1) My first resolution is to become a lifetime member in Weight Watchers. I think that means you hit your goal weight and stay at it for six weeks. I don’t know. I just know you get a cool keychain and the meetings are then free. I joined on New Year’s Eve Monday. If that is not dedication that’s says I am ready to get this resolution started before the year even starts – then I don’t know what is!

2) In addition, I want to run a 5K every month through October. Then the turkey trot in November. Then the half marathon in December. This is a cool resolution because it comes with 12 free t-shirts. I am hoping the free t-shirts will somehow convince me that running is fun. Speaking of running, you know those women that you ask how they stay so thin, and they respond “Oh, just keeping up with my 3 year old”…or… “Oh, just chasing my kiddos around.” Well, I can honestly say that strategy doesn’t work for me, since I literally can NOT keep up with Hayden.

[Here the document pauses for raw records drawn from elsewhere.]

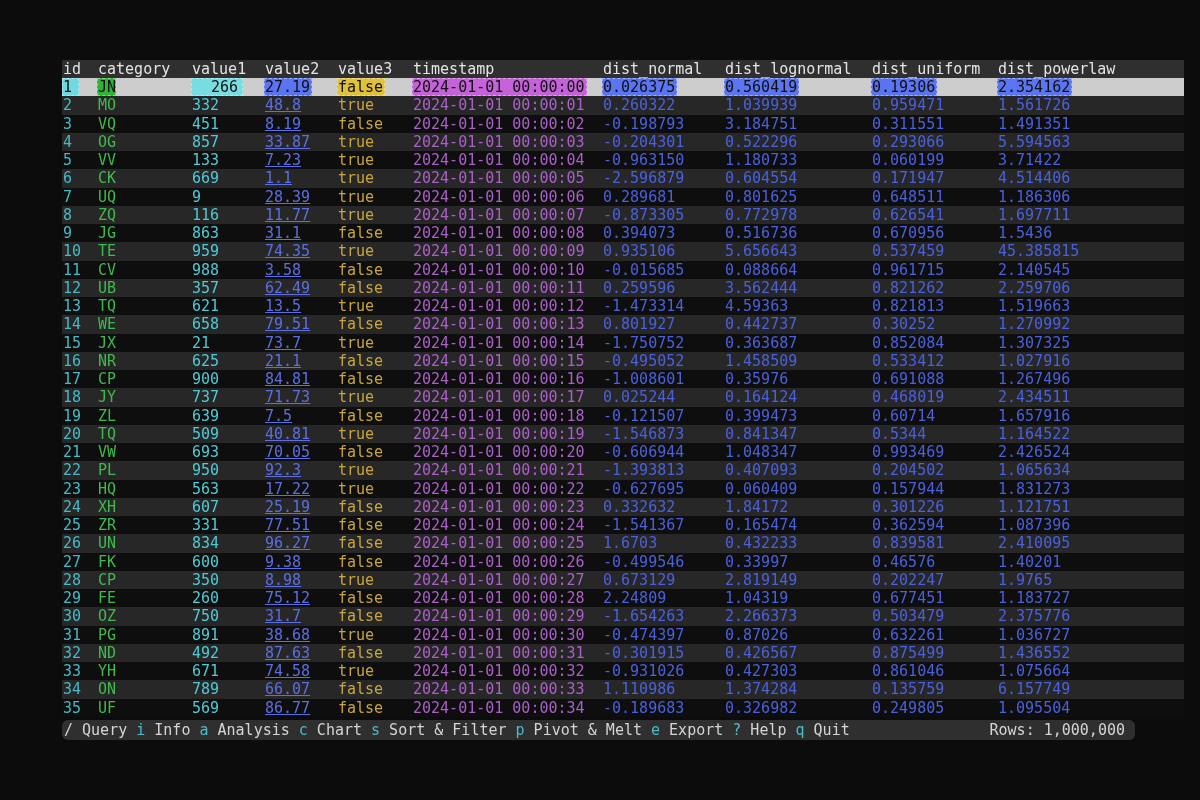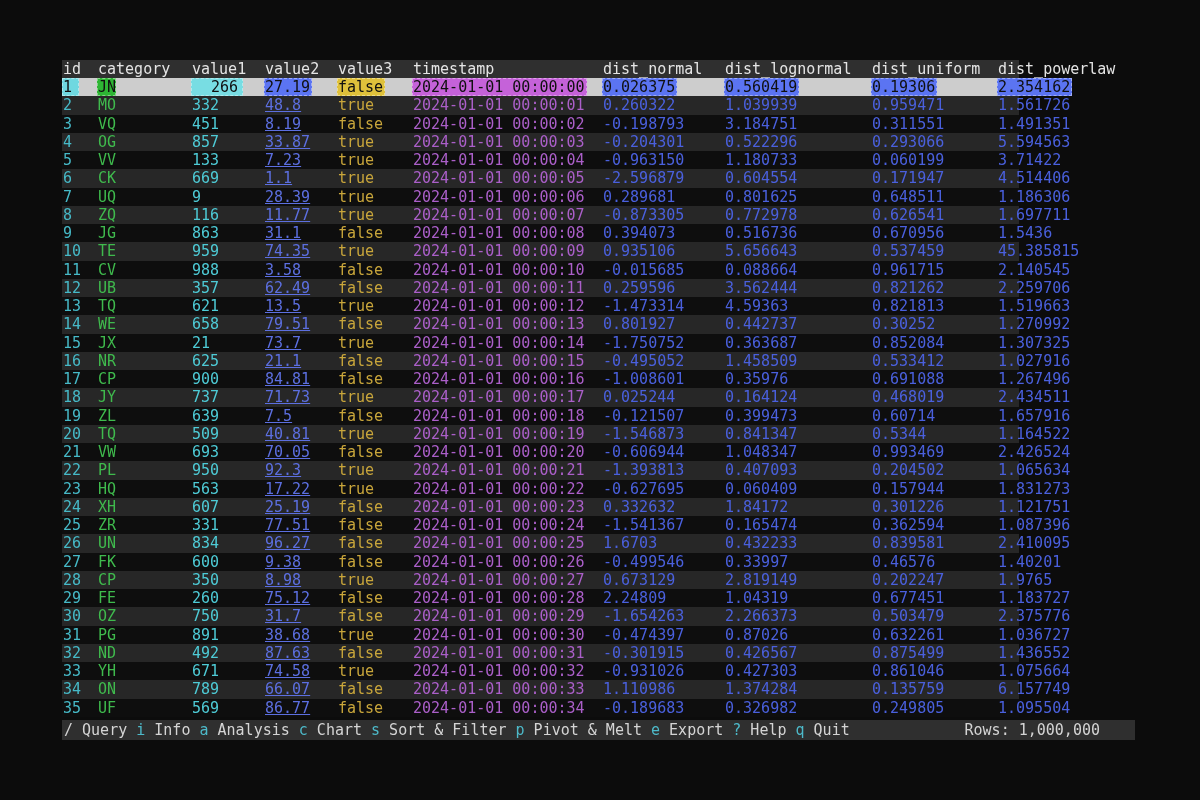"id" .grid-row { width: 957px -> 1122px }
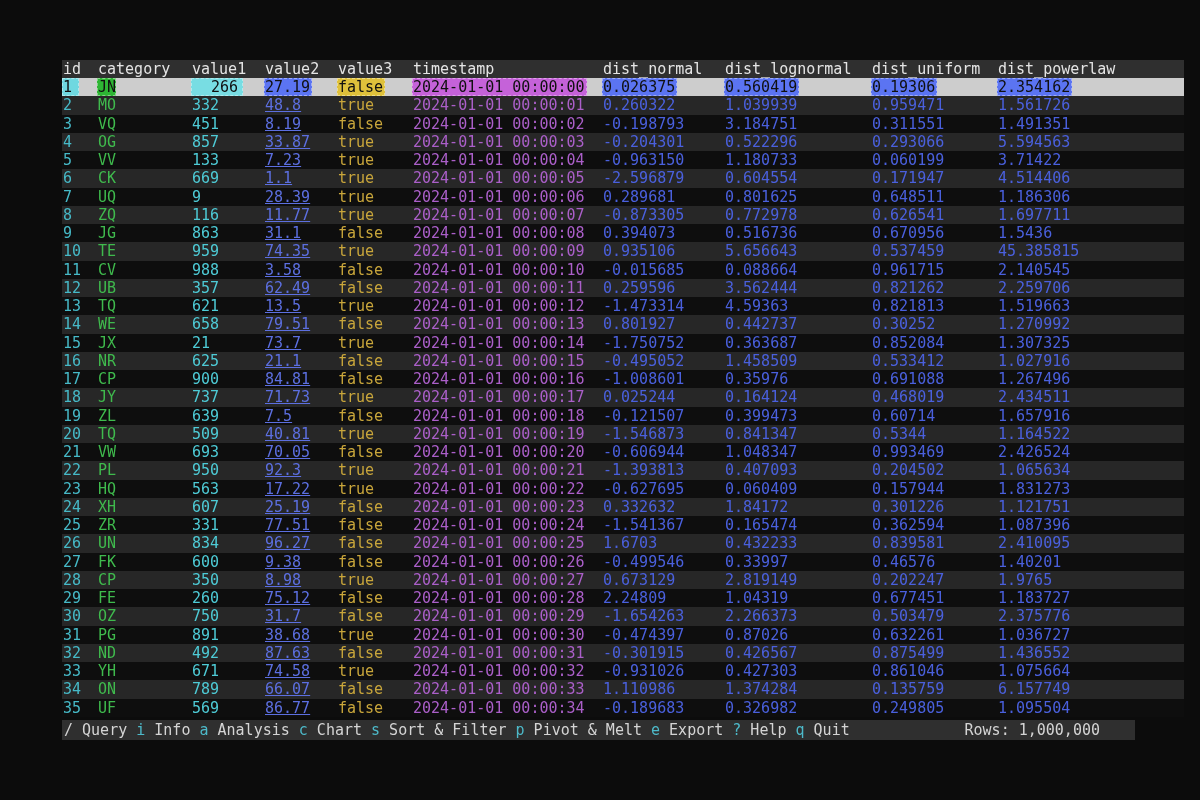"/ Query i Info a" .statusbar { border-radius: none -> 6px }
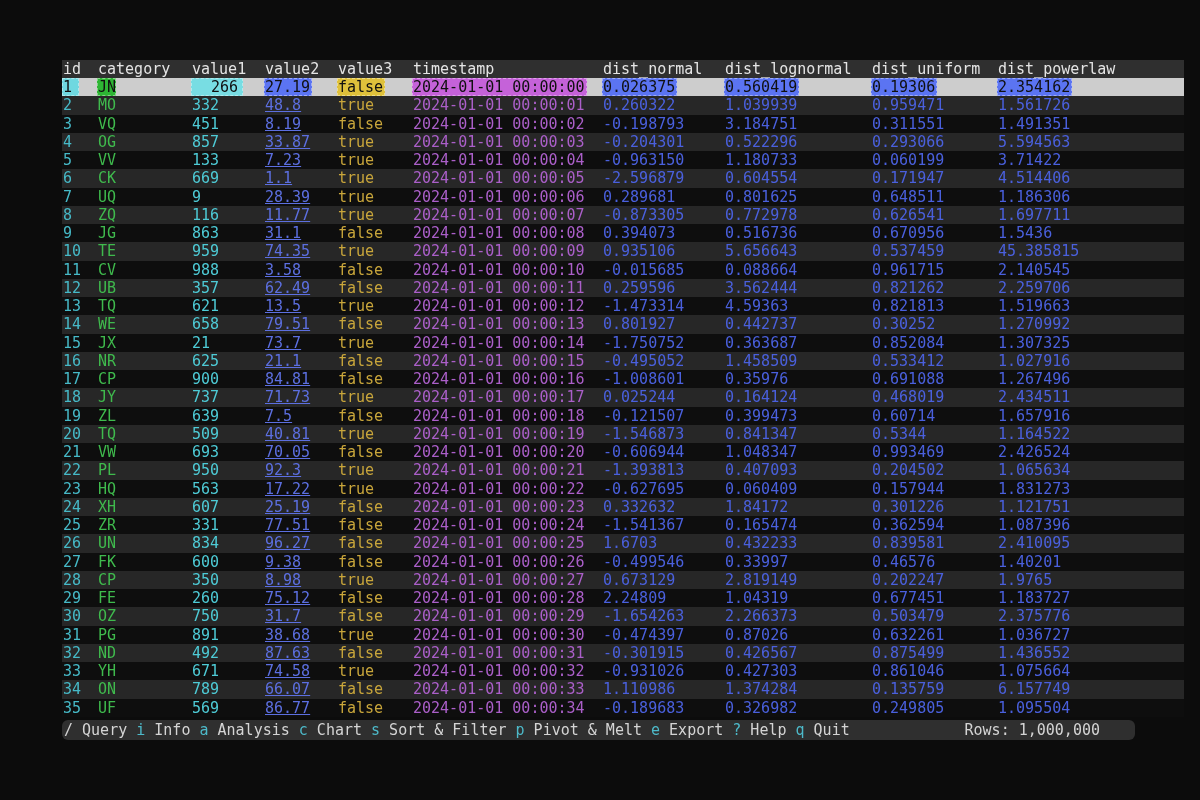"Rows: 1,000,000" .rows-counter { padding-right: 35px -> 10px }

We went on a jog as a family the other day around the 3 mile trail. After about a mile, Hayden was bored in the stroller, so he got out and ran with Jeff. He ran almost a full 2 miles at my pace or faster. I am not exaggerating. It’s just sad!

3) My third resolution is to do a better job at recognizing how truly blessed I am on a daily basis. I am so lucky to have a steady, reliable job that I seldom risk my life doing. OK, I never risk my life doing it. I realized this as I sat in on the Monday morning conference call at work. During the call, two separate store managers were commended for how well they handled the shootings in their store. One of them was a robbery attempt. One of them was a love triangle gone bad. Neither of the stories made I know because I check daily as I sit protected in my cozy cubicle in the home office. Note to self…don’t ever sign up to be a store manager.

4) My last resolution is to befriend the coffee lady and be nice to the guy I can’t stand at work. I still haven’t pinpointed what exactly about him drives me nuts…but he does. He makes my skin crawl, and therefore it’s typically my challenge to make him look like an idiot in every meeting…which in reality, is not much of a challenge. Anyway, in 2008, I am going to be nicer to him. I will start with a smile and go from there.

As for the coffee lady. I must make her skin crawl because she addresses every other person in line with a warm, friendly greeting, and then when it comes to me…I can barely get a cracked smile, much less a “Good Morning.” I really think it has a lot to do with the fact that I buy a 96 cent coffee everyday and wait for the 4 cent change. She always seems so put out as she counts out those 4 pennies. But let’s be honest. I am cheap and that is not going to change in 2008 or in any other year…so I am going to have to find another way to win her over.